IN THE SUPREME COURT OF FIJI
[APPELLATE JURISDICTION]


CRIMINAL PETITION NO. CAV 0009 of 2023
[Court of Appeal No. AAU 120/2018]


BETWEEN:


PETERO MASALA
Petitioner


AND:


THE STATE
Respondent


Coram : The Hon. Mr Justice Salesi Temo, President of the Supreme Court

The Hon. Mr Justice Terence Arnold, Judge of the Supreme Court

The Hon. Madam Justice Lowell Goddard, Judge of the Supreme Court


Counsel : Petitioner in Person

: Kumar R for the Respondent


Date of Hearing : 3rd April, 2025


Date of Judgment : 29th April, 2025


JUDGMENT


Temo, P


[1] I agree with Her Ladyship Justice Goddard’s judgment and conclusions.

Arnold, J


[2] I have read the judgment of Goddard J in draft and agree with her conclusion for the reasons she gives.

Goddard, J


[3] The petitioner was charged with three counts of sexual offending: - sexual assault by indecent touching; rape; and indecent assault. All charges concerned a teenage girl who was his wife’s niece and therefore a vulnerable person in a relationship of trust with the petitioner.

[4] The rape of the victim and the sexual assault both occurred while the victim was aged 15 years and the petitioner aged 42 years. The petitioner pleaded not guilty to those charges; but pleaded guilty to the third charge of indecent assault which had occurred a year later when the girl was 16.

[5] The petitioner was tried before a judge and three assessors in the High Court at Lautoka. The assessors gave unanimous opinions that the petitioner was guilty of sexual assault but not guilty of rape. The trial judge accepted the assessors’ opinion of guilt on the charge of sexual assault but did not accept their opinion of not guilty of rape and found the petitioner guilty of rape also.

[6] The petitioner was duly convicted on all three counts and on 2 November 2018 sentenced to an aggregated term of 14 years and 11 months imprisonment with a non-parole period of 12 years.

[7] He initially appealed against both his conviction and sentence.

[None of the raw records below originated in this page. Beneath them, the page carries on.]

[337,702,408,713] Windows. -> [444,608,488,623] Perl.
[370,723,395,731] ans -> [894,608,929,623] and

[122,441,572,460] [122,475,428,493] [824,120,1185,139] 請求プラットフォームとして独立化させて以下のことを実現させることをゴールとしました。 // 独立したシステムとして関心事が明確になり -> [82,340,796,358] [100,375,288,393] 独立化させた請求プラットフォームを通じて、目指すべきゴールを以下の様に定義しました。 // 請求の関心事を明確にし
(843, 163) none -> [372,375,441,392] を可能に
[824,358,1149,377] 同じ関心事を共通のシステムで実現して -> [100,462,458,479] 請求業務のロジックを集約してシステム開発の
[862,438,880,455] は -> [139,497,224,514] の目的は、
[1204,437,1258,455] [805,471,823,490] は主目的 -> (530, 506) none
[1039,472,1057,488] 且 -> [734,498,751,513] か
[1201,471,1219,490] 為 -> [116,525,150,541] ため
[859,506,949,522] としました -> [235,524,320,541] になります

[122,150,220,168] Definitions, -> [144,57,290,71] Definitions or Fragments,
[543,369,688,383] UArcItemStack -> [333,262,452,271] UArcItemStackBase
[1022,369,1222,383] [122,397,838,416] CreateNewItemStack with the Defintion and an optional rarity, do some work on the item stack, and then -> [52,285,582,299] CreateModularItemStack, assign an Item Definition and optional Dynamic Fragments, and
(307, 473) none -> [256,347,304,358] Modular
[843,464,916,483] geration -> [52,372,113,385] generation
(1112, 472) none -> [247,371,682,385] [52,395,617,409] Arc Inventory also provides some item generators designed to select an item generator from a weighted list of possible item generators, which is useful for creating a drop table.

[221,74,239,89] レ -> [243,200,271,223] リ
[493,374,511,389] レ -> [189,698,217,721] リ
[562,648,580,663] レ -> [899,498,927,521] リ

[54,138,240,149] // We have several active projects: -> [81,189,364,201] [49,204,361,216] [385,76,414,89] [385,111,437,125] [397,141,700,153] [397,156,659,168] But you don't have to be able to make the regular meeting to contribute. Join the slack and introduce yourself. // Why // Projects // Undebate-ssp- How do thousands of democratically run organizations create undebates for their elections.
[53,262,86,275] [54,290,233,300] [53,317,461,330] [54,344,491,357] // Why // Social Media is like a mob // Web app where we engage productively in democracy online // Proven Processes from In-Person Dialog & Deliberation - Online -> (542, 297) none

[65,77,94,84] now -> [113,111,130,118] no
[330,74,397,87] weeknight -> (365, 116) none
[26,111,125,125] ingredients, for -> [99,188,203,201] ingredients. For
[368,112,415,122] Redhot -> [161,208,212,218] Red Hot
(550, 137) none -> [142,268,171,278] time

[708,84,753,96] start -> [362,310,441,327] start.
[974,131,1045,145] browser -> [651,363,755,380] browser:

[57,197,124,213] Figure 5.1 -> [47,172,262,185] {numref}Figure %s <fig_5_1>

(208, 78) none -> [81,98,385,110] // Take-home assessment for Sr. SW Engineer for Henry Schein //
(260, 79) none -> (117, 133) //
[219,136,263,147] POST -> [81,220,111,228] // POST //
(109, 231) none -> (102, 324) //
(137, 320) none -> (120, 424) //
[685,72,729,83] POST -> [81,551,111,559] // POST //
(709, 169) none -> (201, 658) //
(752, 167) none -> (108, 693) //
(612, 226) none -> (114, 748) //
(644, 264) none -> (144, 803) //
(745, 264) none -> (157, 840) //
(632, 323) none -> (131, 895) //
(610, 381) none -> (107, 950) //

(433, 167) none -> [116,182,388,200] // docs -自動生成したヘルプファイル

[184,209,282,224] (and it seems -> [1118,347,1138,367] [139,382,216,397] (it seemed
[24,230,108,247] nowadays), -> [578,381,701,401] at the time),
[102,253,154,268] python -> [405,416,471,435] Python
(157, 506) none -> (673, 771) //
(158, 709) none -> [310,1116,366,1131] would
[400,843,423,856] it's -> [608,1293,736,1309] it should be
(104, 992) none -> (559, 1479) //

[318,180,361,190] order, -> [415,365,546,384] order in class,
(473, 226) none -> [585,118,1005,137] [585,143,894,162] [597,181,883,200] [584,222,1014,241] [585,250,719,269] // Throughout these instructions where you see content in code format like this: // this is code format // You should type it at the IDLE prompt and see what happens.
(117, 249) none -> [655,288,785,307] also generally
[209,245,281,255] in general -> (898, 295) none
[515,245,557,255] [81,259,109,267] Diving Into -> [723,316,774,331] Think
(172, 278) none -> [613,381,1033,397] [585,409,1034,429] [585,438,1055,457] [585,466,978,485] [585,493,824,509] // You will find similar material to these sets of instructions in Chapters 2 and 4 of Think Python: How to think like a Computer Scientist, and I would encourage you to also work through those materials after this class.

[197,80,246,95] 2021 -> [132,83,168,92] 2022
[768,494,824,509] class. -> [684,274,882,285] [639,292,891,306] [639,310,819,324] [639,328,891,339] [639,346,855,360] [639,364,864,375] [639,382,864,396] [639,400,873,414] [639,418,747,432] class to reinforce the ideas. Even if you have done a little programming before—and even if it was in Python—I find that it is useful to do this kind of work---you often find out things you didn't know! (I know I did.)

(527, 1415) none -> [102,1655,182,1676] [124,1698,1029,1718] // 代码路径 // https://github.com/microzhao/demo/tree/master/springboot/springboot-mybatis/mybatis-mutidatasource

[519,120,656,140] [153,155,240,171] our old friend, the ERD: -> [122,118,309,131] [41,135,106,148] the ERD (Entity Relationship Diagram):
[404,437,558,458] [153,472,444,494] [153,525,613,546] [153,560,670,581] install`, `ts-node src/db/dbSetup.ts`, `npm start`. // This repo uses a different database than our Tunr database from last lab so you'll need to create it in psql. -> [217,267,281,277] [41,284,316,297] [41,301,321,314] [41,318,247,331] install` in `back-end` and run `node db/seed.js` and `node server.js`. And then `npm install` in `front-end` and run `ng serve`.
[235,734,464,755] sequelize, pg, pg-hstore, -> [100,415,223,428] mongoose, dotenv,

[8] A single judge of appeal refused him leave to appeal against conviction but granted leave to appeal to the full Court of Appeal against sentence.

[9] The petitioner pursued both his appeal against conviction and against sentence before the full Court of Appeal on 7 July 2023 and on 27 July 2023 both appeals were dismissed.

[10] Although his petition to this Court was originally for leave to appeal both conviction and sentence, the petitioner abandoned his conviction appeal before the hearing and sought leave to appeal against sentence only.

Background facts


[11] The evidence for the State came from the victim and from a friend of hers to whom she had made a recent complaint and from an Aunty.

[12] The facts, as established in evidence by these three prosecution witnesses, were extensively traversed by the trial judge in his summing-up and in his judgment, and summarised in the Court of Appeal judgment as follows:

“The victim in 2012 was 15 years of age a Form 3 student. On one of the days during the second term of school she was at the house of her uncle the accused, her aunty had gone to work. The victim did not go to school because she was having stomach ache. The accused offered to massage the victim’s stomach, the victim was alone with the accused.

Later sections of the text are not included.